Ericsson also proved last year to be one of the best oval drivers in the series, a much different form of racing than he experienced until he came to the United States.

“Racing in Europe and around the world, I always liked high-speed corners,” he explained. “It was always my favorite. I always had this idea if I go to IndyCar and race on the ovals, it is something that would suit me and my driving style. I was always excited to try that. When I came to IndyCar and started to drive on ovals, I liked it straight away. It worked for me and my style.

“The first few attempts at Indy, I had good speed, but it was always some small mistakes that got me out of contention. I learned from them. I’m very proud I was able to pull it off, but it was a lot of hard work behind that.”

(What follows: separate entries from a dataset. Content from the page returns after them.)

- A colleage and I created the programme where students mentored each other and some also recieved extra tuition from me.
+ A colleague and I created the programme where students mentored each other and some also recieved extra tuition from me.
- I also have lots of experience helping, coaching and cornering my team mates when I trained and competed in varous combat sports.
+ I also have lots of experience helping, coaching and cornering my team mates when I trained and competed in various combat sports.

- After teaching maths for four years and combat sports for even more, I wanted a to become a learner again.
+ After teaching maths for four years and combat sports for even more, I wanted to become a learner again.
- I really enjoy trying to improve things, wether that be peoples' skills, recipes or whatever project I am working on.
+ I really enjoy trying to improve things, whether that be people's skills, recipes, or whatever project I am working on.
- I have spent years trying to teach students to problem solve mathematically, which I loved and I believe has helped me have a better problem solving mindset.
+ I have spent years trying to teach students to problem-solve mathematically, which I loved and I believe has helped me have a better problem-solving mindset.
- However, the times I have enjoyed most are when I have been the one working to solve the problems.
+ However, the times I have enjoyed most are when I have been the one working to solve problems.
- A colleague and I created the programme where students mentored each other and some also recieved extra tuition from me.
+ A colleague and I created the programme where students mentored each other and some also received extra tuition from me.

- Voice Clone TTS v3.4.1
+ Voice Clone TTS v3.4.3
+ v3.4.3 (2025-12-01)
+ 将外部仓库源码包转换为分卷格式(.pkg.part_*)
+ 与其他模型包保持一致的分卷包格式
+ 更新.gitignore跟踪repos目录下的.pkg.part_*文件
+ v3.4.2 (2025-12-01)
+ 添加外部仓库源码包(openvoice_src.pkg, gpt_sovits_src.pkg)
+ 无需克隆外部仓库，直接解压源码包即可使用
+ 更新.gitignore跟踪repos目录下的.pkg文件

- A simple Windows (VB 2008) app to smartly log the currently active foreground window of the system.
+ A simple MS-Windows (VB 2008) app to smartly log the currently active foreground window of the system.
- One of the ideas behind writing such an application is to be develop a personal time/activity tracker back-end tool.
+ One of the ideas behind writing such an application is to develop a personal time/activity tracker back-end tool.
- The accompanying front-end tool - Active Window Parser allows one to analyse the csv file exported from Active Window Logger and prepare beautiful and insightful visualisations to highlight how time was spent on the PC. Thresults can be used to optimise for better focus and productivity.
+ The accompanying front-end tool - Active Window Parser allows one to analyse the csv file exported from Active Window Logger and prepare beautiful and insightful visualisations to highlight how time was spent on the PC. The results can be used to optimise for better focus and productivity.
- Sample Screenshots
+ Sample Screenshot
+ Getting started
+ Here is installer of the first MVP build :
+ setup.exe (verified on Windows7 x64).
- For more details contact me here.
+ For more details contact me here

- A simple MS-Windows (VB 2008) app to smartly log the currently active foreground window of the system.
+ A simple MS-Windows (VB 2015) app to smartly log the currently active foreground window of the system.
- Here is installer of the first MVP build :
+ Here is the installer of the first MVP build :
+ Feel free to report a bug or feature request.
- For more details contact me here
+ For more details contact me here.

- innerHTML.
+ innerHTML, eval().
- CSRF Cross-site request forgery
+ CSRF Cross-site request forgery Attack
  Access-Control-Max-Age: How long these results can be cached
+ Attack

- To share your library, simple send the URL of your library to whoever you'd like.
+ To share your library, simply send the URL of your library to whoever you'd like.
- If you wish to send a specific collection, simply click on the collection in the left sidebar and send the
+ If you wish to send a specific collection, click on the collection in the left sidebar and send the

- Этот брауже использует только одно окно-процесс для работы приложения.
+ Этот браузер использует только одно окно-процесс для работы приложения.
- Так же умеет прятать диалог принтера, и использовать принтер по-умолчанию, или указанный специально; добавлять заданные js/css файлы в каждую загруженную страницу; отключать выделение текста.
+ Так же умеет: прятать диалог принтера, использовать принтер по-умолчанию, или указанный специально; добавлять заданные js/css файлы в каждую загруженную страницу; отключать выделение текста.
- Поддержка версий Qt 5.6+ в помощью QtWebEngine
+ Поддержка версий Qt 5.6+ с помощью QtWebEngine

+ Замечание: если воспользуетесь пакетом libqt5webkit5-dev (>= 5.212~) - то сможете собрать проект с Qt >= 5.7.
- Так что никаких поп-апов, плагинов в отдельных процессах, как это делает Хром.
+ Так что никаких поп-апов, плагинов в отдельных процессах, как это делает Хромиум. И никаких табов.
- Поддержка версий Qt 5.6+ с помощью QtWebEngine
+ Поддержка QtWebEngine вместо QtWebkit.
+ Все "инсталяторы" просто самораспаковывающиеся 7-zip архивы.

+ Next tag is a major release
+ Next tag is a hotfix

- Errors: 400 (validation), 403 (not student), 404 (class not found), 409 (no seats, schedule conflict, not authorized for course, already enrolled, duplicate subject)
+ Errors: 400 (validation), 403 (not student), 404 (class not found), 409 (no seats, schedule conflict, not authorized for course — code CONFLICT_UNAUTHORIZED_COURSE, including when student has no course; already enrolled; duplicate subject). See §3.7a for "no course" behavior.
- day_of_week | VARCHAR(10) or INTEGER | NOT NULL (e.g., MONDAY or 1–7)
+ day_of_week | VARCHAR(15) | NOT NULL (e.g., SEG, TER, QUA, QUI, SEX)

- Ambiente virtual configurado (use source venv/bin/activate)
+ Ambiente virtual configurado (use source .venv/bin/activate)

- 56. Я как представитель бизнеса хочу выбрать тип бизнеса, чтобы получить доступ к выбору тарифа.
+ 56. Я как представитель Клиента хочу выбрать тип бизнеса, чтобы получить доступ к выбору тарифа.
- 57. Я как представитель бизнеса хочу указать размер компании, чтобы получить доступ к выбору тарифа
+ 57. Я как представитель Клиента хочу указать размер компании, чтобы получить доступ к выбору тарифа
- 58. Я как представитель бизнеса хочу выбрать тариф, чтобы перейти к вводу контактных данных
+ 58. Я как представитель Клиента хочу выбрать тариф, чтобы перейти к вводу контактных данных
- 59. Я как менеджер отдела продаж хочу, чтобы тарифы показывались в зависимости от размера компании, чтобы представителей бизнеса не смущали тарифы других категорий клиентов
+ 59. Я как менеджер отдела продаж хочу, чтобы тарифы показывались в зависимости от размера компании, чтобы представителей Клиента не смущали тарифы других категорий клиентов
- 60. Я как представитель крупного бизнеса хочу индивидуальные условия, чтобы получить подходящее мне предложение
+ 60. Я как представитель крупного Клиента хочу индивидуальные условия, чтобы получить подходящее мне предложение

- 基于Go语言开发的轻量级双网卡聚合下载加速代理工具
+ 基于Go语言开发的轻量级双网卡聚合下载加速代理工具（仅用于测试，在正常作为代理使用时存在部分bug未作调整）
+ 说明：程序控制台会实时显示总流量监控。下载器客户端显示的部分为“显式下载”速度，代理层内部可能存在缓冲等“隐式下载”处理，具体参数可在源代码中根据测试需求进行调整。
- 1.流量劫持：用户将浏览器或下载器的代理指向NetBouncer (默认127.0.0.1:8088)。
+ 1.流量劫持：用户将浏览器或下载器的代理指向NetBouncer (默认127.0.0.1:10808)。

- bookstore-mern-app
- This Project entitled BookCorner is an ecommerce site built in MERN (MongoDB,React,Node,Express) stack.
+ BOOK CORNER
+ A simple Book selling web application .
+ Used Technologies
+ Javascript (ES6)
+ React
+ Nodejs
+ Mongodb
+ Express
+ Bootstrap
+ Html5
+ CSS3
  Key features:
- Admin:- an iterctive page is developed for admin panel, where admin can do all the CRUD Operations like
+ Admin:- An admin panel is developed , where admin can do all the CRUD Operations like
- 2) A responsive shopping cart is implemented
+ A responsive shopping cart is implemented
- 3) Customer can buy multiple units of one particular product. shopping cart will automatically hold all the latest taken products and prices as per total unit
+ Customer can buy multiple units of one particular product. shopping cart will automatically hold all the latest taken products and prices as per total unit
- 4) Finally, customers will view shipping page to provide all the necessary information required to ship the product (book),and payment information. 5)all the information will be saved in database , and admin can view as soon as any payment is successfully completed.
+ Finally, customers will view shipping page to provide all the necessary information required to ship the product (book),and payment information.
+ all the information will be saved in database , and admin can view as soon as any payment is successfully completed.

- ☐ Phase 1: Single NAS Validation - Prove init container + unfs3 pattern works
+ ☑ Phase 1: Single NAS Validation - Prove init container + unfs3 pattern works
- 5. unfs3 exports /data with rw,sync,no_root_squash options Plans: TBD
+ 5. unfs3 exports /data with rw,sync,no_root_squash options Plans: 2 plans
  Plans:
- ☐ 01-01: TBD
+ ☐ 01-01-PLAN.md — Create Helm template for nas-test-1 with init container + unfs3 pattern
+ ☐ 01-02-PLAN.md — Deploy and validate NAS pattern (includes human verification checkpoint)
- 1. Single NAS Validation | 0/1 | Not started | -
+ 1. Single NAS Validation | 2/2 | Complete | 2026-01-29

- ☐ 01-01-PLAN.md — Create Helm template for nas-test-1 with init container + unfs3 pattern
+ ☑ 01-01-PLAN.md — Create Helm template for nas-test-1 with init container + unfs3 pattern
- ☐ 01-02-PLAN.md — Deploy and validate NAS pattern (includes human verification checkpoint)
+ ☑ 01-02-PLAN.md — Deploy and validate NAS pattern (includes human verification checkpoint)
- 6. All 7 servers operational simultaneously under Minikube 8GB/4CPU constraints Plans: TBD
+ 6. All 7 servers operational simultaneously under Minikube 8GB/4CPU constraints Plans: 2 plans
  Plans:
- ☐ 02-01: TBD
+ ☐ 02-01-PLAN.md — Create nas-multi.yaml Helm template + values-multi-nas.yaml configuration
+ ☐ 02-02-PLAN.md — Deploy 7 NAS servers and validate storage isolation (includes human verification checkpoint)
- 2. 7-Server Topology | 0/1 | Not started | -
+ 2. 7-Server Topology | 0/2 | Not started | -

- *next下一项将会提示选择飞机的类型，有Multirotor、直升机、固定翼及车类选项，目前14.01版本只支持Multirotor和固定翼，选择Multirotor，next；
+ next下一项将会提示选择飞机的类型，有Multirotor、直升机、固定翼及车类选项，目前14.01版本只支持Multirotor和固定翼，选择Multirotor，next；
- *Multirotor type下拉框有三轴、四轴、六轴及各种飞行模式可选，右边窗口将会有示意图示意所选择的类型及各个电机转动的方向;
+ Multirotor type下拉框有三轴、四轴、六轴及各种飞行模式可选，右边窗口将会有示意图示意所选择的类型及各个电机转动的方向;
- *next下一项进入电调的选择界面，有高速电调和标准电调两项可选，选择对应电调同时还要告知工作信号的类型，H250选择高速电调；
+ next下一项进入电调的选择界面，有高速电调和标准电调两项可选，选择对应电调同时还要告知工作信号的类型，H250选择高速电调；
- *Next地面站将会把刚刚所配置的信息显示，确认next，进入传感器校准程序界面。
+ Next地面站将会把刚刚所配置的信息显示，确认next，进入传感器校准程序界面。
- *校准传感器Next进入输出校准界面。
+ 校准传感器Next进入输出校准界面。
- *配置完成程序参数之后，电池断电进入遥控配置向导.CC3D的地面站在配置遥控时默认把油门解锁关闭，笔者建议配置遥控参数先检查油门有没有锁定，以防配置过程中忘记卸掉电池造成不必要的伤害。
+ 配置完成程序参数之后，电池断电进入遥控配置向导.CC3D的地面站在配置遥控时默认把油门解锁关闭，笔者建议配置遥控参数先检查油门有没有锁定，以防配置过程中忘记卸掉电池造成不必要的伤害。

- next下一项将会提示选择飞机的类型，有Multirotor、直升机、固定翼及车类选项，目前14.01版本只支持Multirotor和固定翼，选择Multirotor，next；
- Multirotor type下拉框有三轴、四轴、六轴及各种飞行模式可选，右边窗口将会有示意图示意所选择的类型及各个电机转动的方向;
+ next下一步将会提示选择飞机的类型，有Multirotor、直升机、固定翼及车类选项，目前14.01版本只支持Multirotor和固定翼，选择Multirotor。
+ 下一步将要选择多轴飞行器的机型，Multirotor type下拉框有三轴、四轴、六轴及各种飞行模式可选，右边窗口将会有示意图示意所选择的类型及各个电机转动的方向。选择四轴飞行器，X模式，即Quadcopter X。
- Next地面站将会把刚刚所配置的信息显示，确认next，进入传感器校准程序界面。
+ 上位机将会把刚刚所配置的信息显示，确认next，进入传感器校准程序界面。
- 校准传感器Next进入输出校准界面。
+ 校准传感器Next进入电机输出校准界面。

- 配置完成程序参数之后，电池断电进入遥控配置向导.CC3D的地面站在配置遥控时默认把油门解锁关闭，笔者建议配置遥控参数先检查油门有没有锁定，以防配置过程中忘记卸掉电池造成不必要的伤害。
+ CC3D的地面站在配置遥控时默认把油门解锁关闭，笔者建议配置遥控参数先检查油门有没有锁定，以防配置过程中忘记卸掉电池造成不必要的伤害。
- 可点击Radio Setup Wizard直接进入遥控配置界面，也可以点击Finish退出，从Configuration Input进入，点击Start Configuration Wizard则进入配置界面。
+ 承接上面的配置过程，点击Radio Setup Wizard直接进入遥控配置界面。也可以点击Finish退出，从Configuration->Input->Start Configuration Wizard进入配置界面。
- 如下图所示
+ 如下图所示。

Michelle Collins of BorgWarner presented Baby Borgs to Marcus Ericsson and Chip Ganassi at a ceremony also attended by Chip Ganassi Racing managing director Mike Hull (Mike Levitt/LAT Images/BorgWarner).

The victory in the Indianapolis 500 is etched in history, as is Ericsson’s face on the trophy.

“It’s such a special thing,” the driver said. “The BorgWarner people and IndyCar and everyone at IMS, I get to experience so many cool things since winning the Indy 500. It’s a win that keeps on giving. It never ends. It still does.

“I can’t wait to get back to Indianapolis, the month of May, as the champion. I still have to pinch myself. It’s a dream, for sure.”

Ganassi doesn’t have to pinch himself — all he needs to do is look at his collection of Baby Borgs.

His first Indy 500 win — as a team co-owner with Pat Patrick — came in 1989 with Emerson Fittipaldi’s thrilling duel against Al Unser Jr.

In 1990, Ganassi formed Chip Ganassi Racing. Juan Pablo Montoya won the Indianapolis 500 in 2000, Scott Dixon in 2008, Dario Franchitti in 2010 and 2012 and Ericsson in 2022.

“It’s a feather in the team’s cap for sure just to have our representation on the Borg-Warner Trophy with five other drivers,” Ganassi said. “It’s a testament to the team, a testament to Mike Hull that runs the team in Indianapolis. I just feel really lucky to be a part of it. It’s great to work with a great team of great people.

“Just to relive that moment again and again never gets old; never goes away. I’m really lucky to be in the position I’m in. It’s an honor to represent the team with the great people that it took to bring Marcus across the finish line. He and I get to celebrate events like this, but it’s really about the people at Chip Ganassi Racing in Indianapolis that pull this all together.”